1. Introduction
Modern control systems are organized in a hierarchical structure. The process under control is situated at the lowest level of this hierarchy. The next level in the hierarchy is the instrumentation layer which enables upper levels to communicate with the process. The regulatory control layer is organized around basic univariate loops that most typically utilize PID-based control algorithms. The ubiquitous PID controllers represent more than 95% of the utilized algorithms [
1,
2]. Although widely used, the performance achievable with the PID-based control law is limited. More complicated controllers, such as multivariate, non-linear, predictive, adaptive or algorithms that incorporate soft computing techniques fall under the general category of advanced process control (APC). This class of APC algorithms can be used in conjunction with PID-based algorithms to extend the control capabilities and effectiveness of conventional PID-only based loops. The majority of model predictive control (MPC) implementations utilize this hybrid approach of incorporating a PID controller in conjunction with an MPC algorithm. However, in some cases MPC plays the role of a regulatory control without any downstream PID loops. The supervisory level typically incorporates a superset of capabilities of the regulatory level, such as process optimization, economic planning and long-term scheduling.
Industrial control systems frequently do not perform effectively [
3] due to many reasons such as: inadequate supervision, process non-stationarity, instrumentation failures, incorrect design, poor tuning, changing operating points, lack of engineering expertise, disturbances, process and/or measurement noise or human factors [
4].
Efforts performed by plant personnel to remedy these issues are often ad hoc and typically prove to be ineffective. Scientists and practitioners continually strive to develop automatic and autonomous solutions to address these problems. Control performance assessment (CPA) efforts start with simple univariate PID-based loop assessments. A comprehensive report was proposed by Astrom [
5] in 1967, for a pulp and paper plant using process variable standard deviation benchmarking. Control assessment solutions have evolved in many directions over the past years and have successfully provided mature approaches, measures, and procedures to the industry.

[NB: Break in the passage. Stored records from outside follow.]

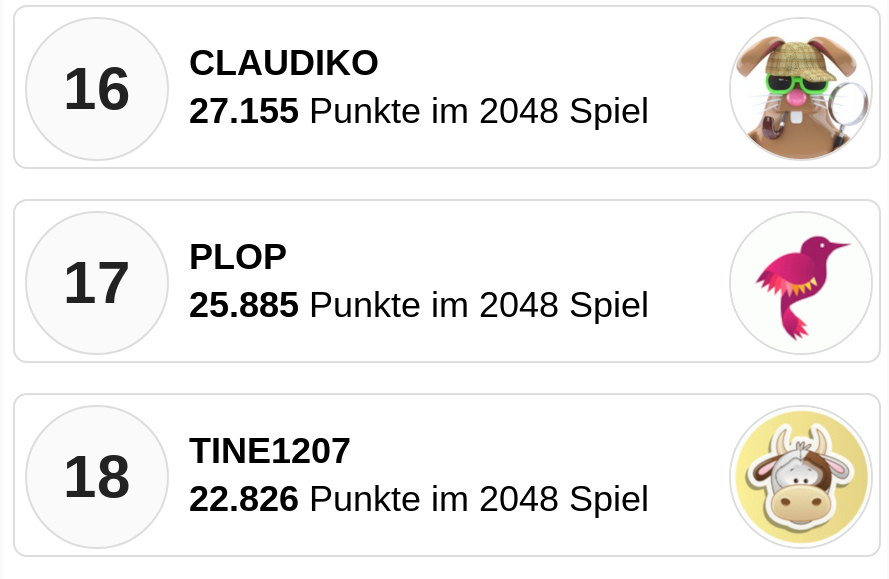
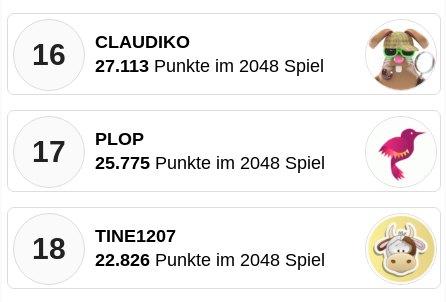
- 27.155 Punkte im 2048 Spiel
+ 27.113 Punkte im 2048 Spiel

- 25.885 Punkte im 2048 Spiel
+ 25.775 Punkte im 2048 Spiel
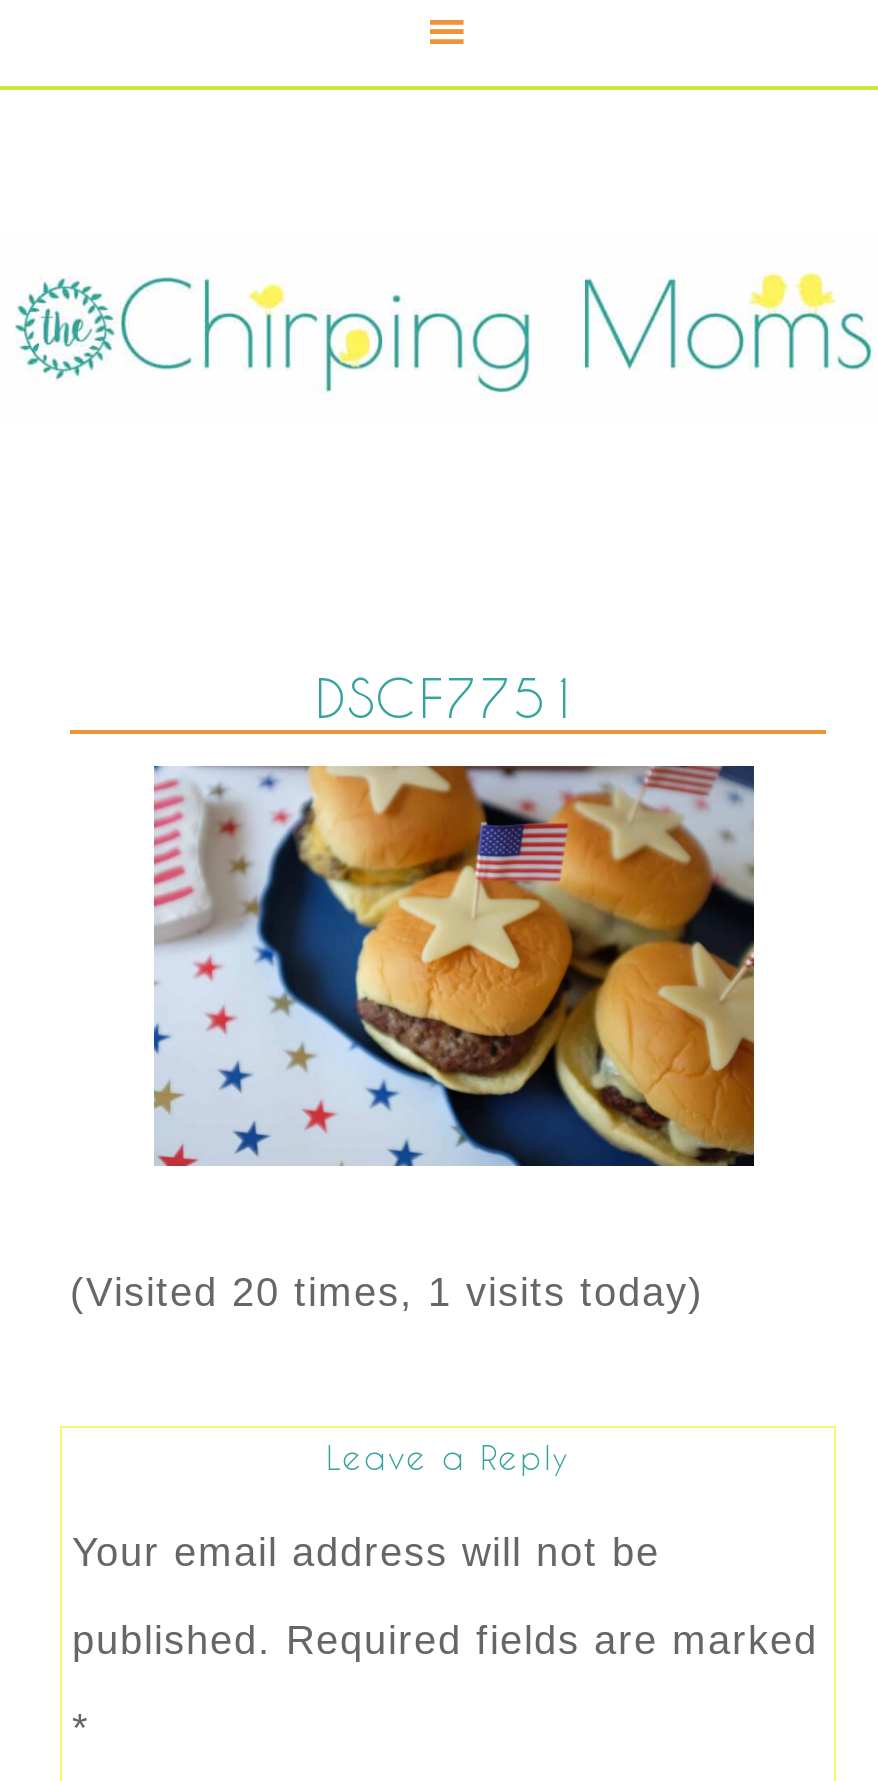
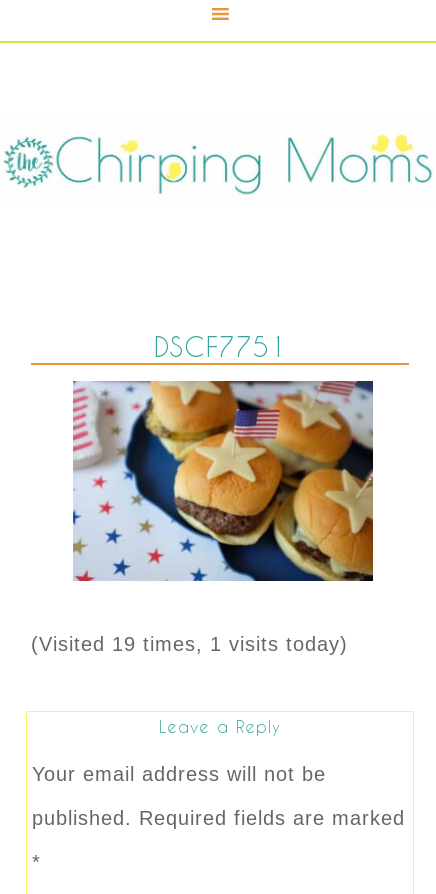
- (Visited 20 times, 1 visits today)
+ (Visited 19 times, 1 visits today)
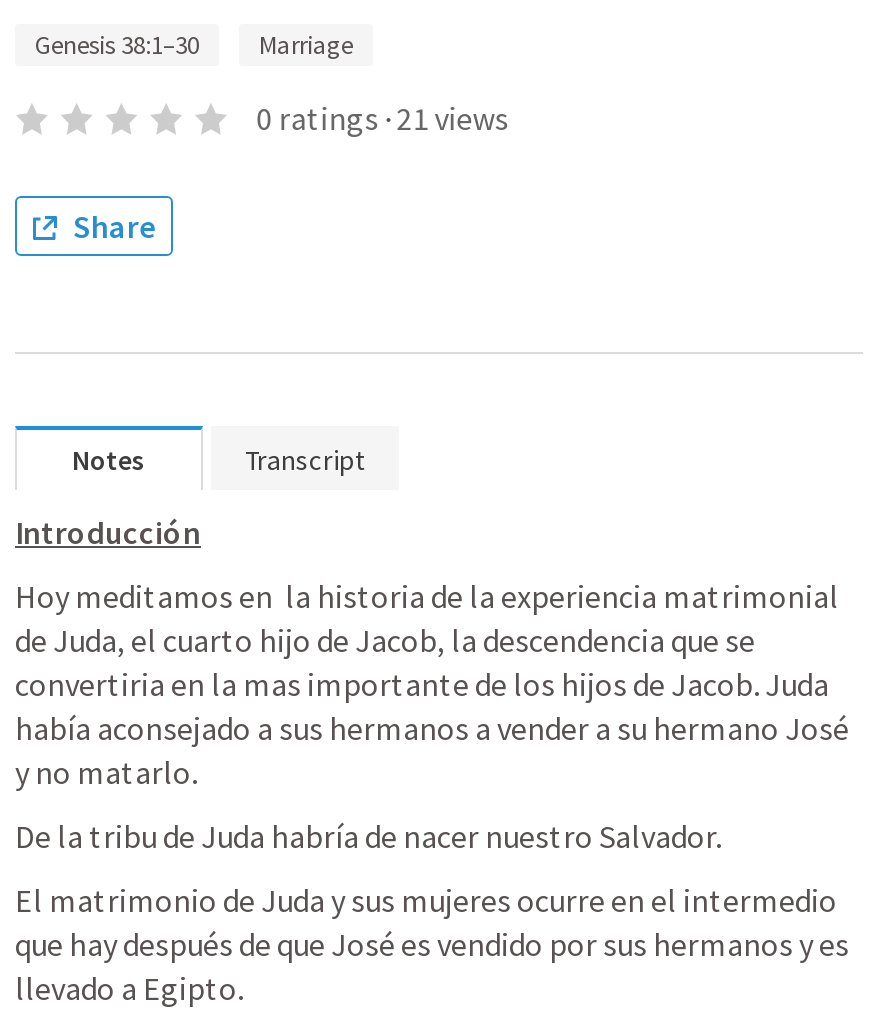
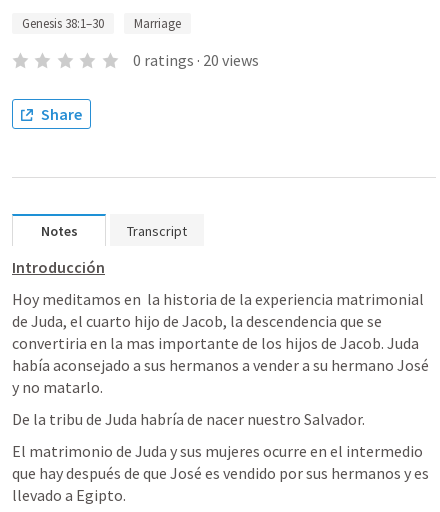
- 0 ratings · 21 views
+ 0 ratings · 20 views
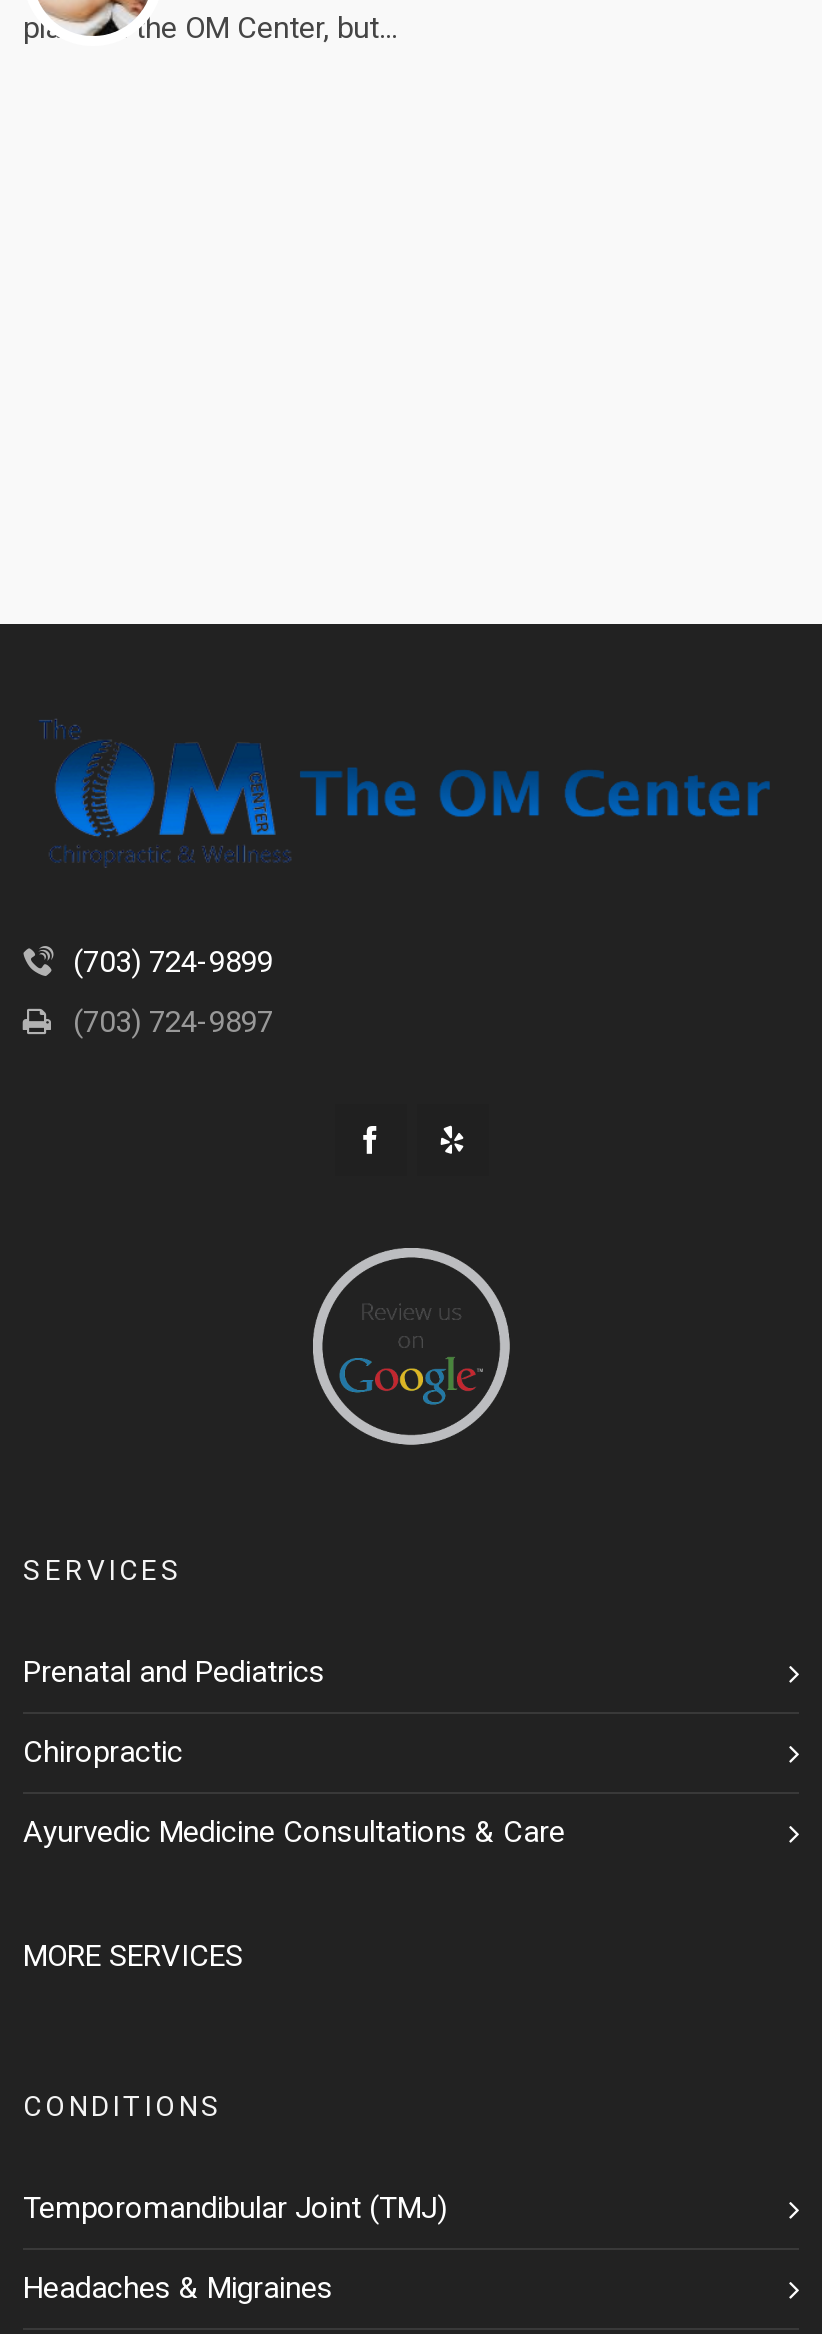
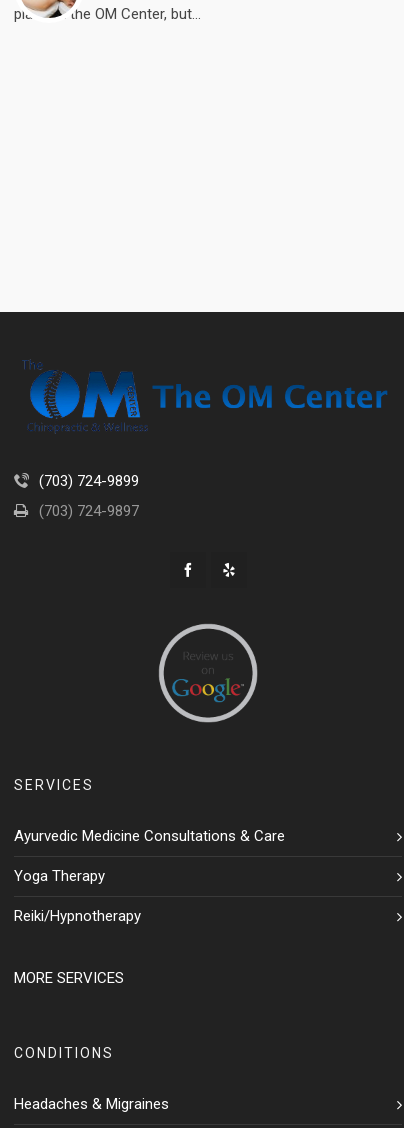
- Prenatal and Pediatrics
- Chiropractic

moved up: Ayurvedic Medicine Consultations & Care

+ Yoga Therapy
+ Reiki/Hypnotherapy

- Temporomandibular Joint (TMJ)
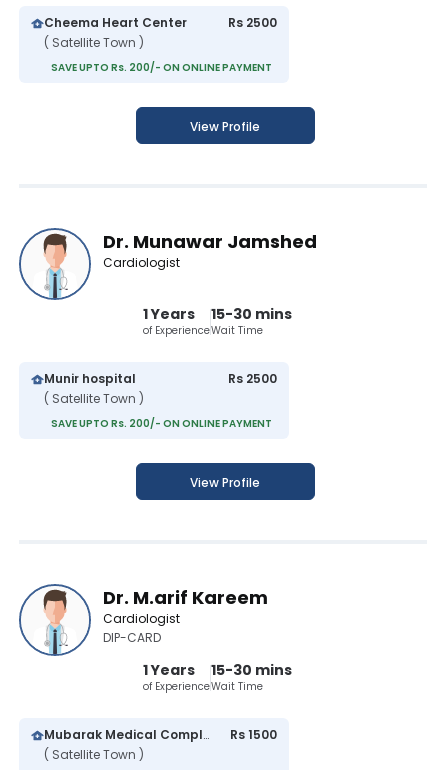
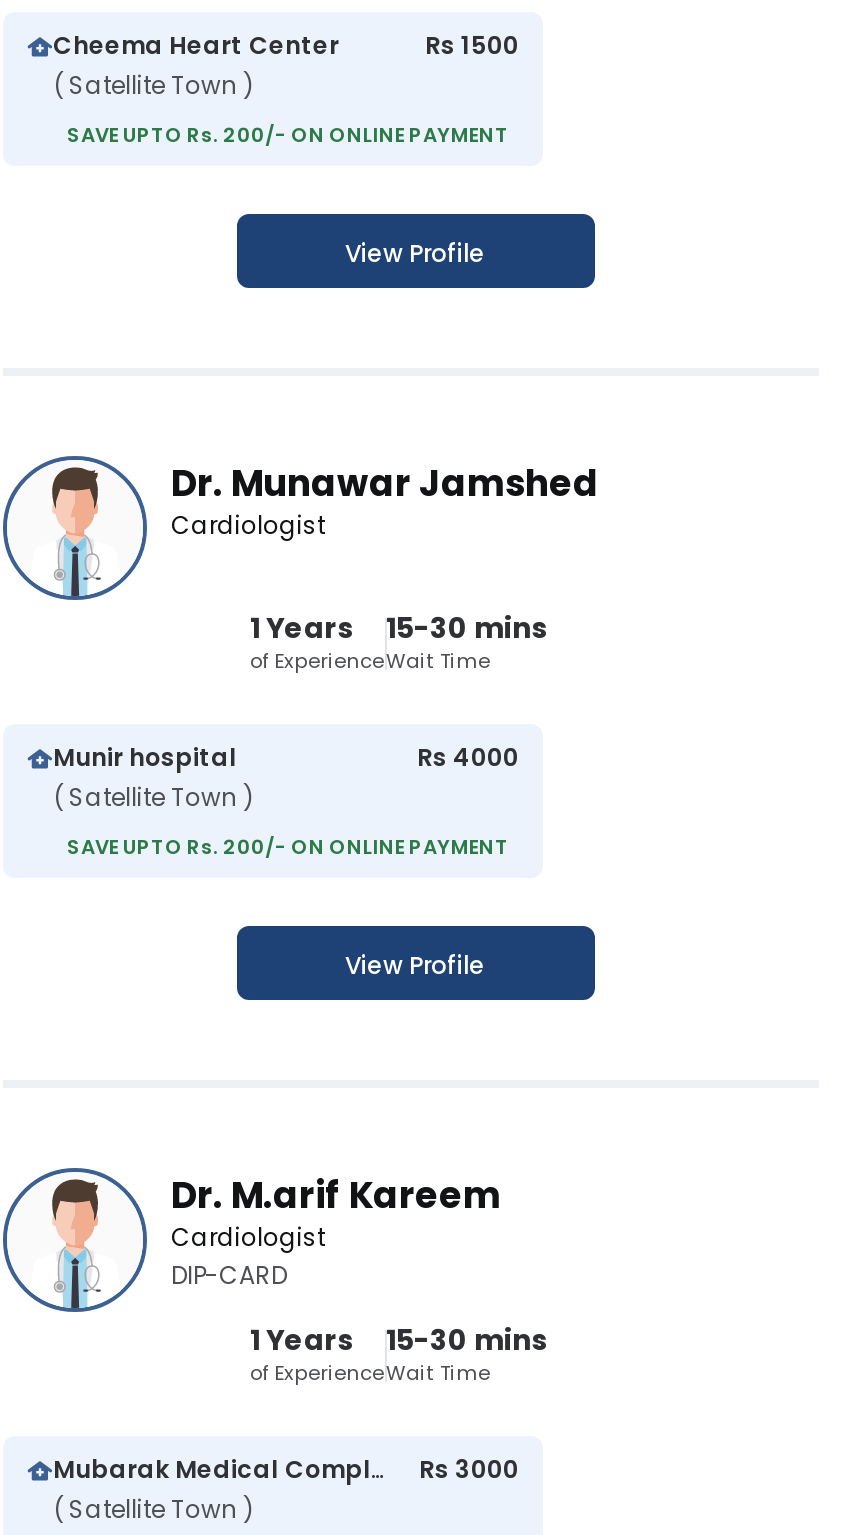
- Rs 2500
+ Rs 1500

- Rs 2500
+ Rs 4000

- Rs 1500
+ Rs 3000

A search of the literature yields various, and often overly complicated, methods and approaches to CPA. We believe that taking an industrial perspective can simplify the problem to a search for a pragmatic methodology that can be applied to industrial control systems. Simplicity of the CPA methodology is key to the effectiveness and success of any given methodology. Success is achieved by reducing the scope of required a priori knowledge necessary to employ a selected approach. Methods that do not require specific knowledge can be simply evaluated as they tend to deliver clear and simple results. These simpler methods do not disturb the process with any externally injected inputs. A further categorization of methods is data-driven vs. model-based. Data-driven methods only require operational plant data where model-based approaches always require some initial assumptions such as the model type or structure. The selected methodology must be robust in that it must be independent of the existing loop characteristics as well as the statistical properties of the assessed variables. The ultimate goal is to measure the internal control quality in a manner that is not affected by noise, disturbances or other possible plant influences of any origin [
6].
This paper focuses on a model-free approach based on the control error signal. The advantage of the controller error variable over other control loop signals is that it provides continuous information on the control quality and is independent of the process operating point or setpoint changes. Other control loop signals, such as the process variable, do not exhibit the same level of independence between different operating points and setpoint changes.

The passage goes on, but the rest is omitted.